The Carter Center wanted to ensure that democracy was not derailed and it felt that this could only happen within the context of an open economy.
Thus, the Carter Center wanted to have a national consensus, which was all part of its ideological agenda which did not link political freedom with economic sovereignty.
As far as the Carter Center was concerned, the democracy which it was promoting could only be sustained within a free market system and this was its political agenda after the free and fair elections of 1992.
A compromise was brokered with the PNC in which the original national development strategy was revised under the guidance of Dr. Kenneth King.
The PPP had no problem going along with this suggestion because it too had capitulated to the West and was not prepared to even debate in the National Assembly the original NDS, because the IMF and World Bank had their own agenda and had developed a conservative development model which tied funding to growth rates which were moderate.
The revised NDS, which came up with unrealistic growth rates, argued that Guyana’s economy could grow as high as nine per cent per annum. Now this was wishful thinking, because there is no way that a small economy like Guyana with limited absorptive capacity could sustain for any length of period such high growth rates.
Such growth rates were possible when the economy was recovering from a sustained decline.
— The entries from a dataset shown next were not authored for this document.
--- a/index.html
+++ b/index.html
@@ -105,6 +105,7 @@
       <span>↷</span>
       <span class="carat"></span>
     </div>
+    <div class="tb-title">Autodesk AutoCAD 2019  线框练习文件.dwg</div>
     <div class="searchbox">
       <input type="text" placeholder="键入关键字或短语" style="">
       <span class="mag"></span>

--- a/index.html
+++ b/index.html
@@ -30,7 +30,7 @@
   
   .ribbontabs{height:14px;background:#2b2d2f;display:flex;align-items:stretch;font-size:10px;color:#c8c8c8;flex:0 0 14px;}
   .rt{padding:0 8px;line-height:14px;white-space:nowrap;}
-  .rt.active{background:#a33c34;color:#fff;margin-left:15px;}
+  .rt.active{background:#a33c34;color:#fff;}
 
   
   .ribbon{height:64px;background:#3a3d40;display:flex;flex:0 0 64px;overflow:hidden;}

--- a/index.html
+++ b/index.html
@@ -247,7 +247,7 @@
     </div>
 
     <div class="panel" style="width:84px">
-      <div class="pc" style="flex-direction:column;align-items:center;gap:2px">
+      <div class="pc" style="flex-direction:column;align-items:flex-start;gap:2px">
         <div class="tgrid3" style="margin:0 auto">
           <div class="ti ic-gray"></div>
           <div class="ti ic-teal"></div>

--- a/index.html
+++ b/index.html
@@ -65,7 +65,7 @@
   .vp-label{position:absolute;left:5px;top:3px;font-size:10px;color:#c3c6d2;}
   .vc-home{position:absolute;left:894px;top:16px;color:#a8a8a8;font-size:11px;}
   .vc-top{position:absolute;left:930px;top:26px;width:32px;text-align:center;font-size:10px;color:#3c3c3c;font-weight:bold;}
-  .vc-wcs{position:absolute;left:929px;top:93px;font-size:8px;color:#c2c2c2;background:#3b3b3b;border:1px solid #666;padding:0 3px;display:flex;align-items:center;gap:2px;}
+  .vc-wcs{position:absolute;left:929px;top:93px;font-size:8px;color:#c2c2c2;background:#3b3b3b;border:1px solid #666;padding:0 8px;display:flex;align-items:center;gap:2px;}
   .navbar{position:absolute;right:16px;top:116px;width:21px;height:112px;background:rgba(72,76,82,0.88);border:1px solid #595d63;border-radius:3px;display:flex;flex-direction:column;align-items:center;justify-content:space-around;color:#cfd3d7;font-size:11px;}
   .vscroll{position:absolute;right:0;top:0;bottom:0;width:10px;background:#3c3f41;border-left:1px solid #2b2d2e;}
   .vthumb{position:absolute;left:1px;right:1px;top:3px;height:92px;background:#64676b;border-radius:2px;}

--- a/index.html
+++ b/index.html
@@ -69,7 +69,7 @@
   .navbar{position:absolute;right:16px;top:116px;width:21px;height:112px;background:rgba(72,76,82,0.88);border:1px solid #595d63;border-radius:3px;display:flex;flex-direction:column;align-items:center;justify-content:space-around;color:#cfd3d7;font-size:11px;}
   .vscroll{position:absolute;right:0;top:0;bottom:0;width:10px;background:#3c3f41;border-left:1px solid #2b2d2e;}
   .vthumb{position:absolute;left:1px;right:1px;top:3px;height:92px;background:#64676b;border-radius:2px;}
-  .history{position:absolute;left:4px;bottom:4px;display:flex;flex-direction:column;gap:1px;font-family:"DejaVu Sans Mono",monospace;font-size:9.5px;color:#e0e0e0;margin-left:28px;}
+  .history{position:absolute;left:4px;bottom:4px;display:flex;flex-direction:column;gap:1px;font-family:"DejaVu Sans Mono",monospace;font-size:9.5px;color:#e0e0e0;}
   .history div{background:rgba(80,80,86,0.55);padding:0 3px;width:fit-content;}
It was possible in the period 1990-1997, because Guyana’s production had plummeted in the years before 1997.
For example, sugar production in 1989 was under 100,000 tons and since sugar production carried a heavy weight in our national accounts, once sugar production and rice production began to recover things would look rosy if one considered only the growth rates, without considering what existed before and what was the country’s per capita income in relation to its Caribbean neighbours.
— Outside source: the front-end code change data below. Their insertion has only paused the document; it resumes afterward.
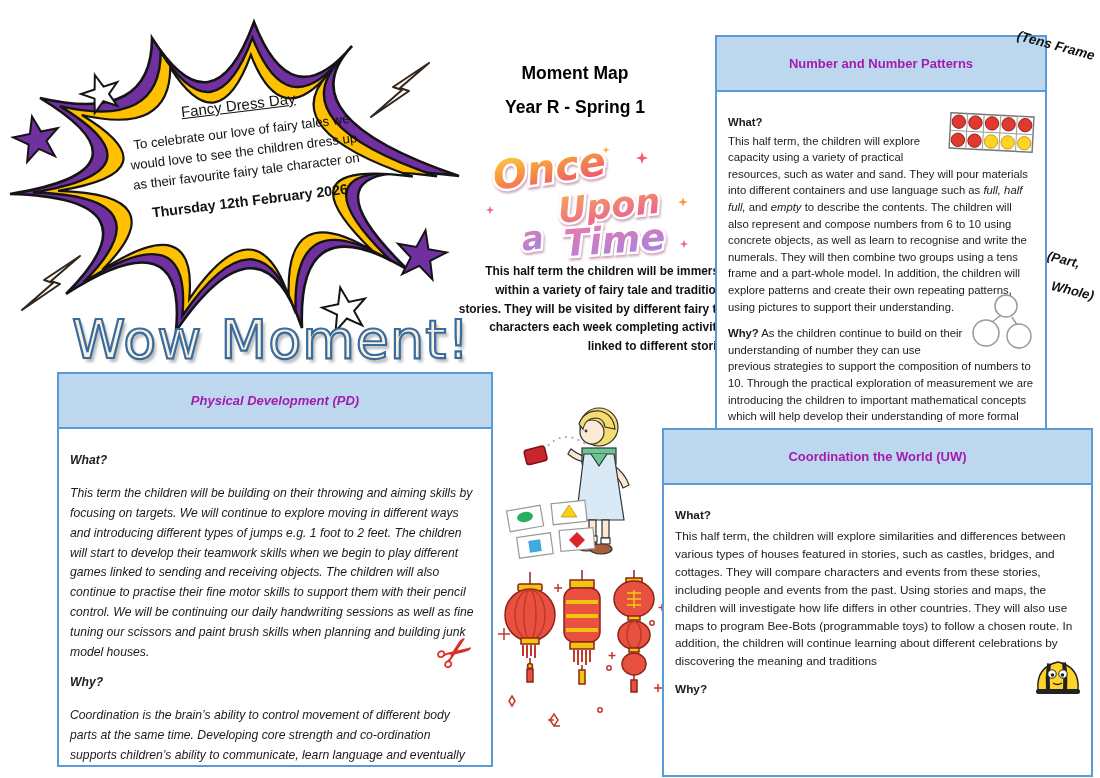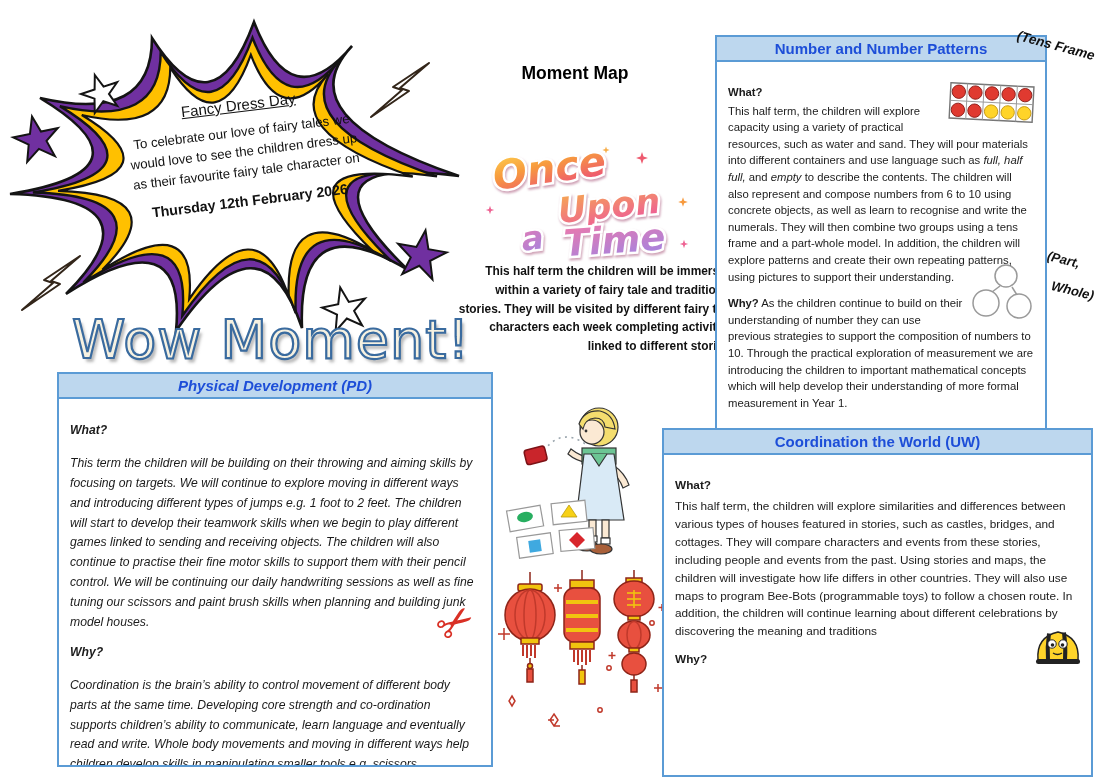--- a/index.html
+++ b/index.html
@@ -37,7 +37,7 @@
   .box{position:absolute;border:2px solid #5B9BD5;background:#fff;overflow:hidden;}
   .box-head{
     background:#BDD7EE;border-bottom:2px solid #5B9BD5;text-align:center;
-    font-weight:bold;font-size:15px;padding:3px 0;color:#1d4ed8;
+    font-weight:bold;font-size:13px;padding:19px 0;color:#a21caf;
   }
   .box-body{padding:22px 11px 4px;}
   .box-body p{margin:0 0 10px;}

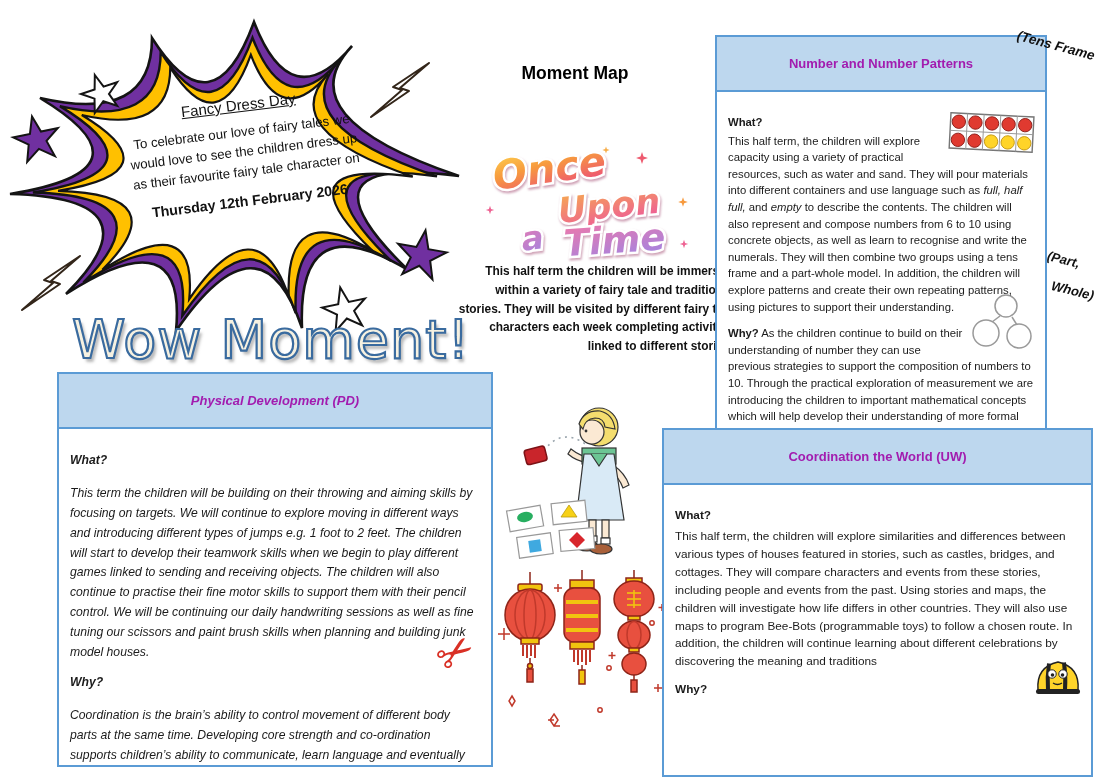--- a/index.html
+++ b/index.html
@@ -104,6 +104,7 @@
 
   <div class="school-title">
     <div>Moment Map</div>
+    <div>Year R - Spring 1</div>
   </div>
 
   <svg class="logo-svg" width="218" height="118" viewBox="0 0 218 118">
I like to call it hurricane economics. But whatever name is given to it, we must never forget that there was a time when Guyana was looked up to by the rest of the Caribbean.
The rest of the Caribbean is now looking down on Guyana and they will continue to look down on us because there is no way that Guyana’s growth would, within the next thirty years, allow it to surpass the per capita income of Trinidad.
Guyanese will therefore continue to run from their country. They are running, however, not from the problems created after 1992, but from the inability of the local economy to catch up with the rest of the region because of what took place under the under the PNC when Guyana, which was supposed to be the breadbasket of the Caribbean, was reduced to a begging bowl.